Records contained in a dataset
================================

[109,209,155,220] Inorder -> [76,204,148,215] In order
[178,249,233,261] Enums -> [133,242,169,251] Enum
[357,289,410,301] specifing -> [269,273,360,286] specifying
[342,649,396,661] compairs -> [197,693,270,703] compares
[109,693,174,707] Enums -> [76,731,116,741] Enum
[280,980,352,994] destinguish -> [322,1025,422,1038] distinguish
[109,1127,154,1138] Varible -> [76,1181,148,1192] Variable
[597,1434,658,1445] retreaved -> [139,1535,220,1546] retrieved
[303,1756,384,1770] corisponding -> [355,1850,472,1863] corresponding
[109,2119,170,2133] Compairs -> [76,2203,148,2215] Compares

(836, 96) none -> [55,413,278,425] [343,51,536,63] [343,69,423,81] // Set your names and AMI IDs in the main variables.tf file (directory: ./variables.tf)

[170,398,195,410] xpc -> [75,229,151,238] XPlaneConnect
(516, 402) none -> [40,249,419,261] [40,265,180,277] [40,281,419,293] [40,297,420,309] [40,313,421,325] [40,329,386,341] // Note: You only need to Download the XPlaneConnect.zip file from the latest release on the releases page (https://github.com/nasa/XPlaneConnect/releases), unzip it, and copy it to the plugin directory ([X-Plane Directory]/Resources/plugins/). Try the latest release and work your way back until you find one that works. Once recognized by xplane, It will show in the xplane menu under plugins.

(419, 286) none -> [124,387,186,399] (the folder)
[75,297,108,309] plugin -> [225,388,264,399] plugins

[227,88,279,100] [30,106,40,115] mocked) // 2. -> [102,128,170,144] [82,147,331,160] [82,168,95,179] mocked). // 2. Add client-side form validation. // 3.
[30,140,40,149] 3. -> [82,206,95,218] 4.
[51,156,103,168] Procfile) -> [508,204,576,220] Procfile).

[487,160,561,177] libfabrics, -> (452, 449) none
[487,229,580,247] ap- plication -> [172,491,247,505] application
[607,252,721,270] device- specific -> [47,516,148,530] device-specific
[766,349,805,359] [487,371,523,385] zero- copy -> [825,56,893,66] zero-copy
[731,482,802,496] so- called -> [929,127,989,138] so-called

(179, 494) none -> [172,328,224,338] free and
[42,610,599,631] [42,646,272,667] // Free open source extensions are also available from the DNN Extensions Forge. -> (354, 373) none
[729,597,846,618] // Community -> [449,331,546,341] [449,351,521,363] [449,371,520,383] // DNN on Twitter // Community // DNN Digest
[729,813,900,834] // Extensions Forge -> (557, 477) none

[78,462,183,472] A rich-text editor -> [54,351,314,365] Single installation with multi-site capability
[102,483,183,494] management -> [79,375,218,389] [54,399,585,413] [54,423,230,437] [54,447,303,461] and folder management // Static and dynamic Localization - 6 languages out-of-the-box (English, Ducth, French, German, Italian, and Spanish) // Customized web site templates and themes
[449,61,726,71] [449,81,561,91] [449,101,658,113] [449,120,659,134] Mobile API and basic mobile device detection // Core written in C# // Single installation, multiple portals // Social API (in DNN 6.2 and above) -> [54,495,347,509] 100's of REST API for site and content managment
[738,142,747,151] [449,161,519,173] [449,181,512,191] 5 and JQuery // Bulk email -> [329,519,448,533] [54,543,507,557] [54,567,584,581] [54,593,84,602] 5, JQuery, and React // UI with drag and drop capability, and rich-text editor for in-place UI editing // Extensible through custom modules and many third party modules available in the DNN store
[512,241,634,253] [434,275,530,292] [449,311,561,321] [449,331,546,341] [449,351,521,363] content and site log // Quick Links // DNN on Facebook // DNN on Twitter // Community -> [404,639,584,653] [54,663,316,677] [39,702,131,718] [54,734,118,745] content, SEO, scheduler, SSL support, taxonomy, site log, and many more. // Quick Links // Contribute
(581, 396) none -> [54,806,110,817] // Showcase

================================

Required work. Among the records above, extract exactly the lines from the line with "[280,980,352,994] destinguish ->" to the line with "[109,2119,170,2133] Compairs ->", both lines included, and leave out the rest.

Answer to this task.
[280,980,352,994] destinguish -> [322,1025,422,1038] distinguish
[109,1127,154,1138] Varible -> [76,1181,148,1192] Variable
[597,1434,658,1445] retreaved -> [139,1535,220,1546] retrieved
[303,1756,384,1770] corisponding -> [355,1850,472,1863] corresponding
[109,2119,170,2133] Compairs -> [76,2203,148,2215] Compares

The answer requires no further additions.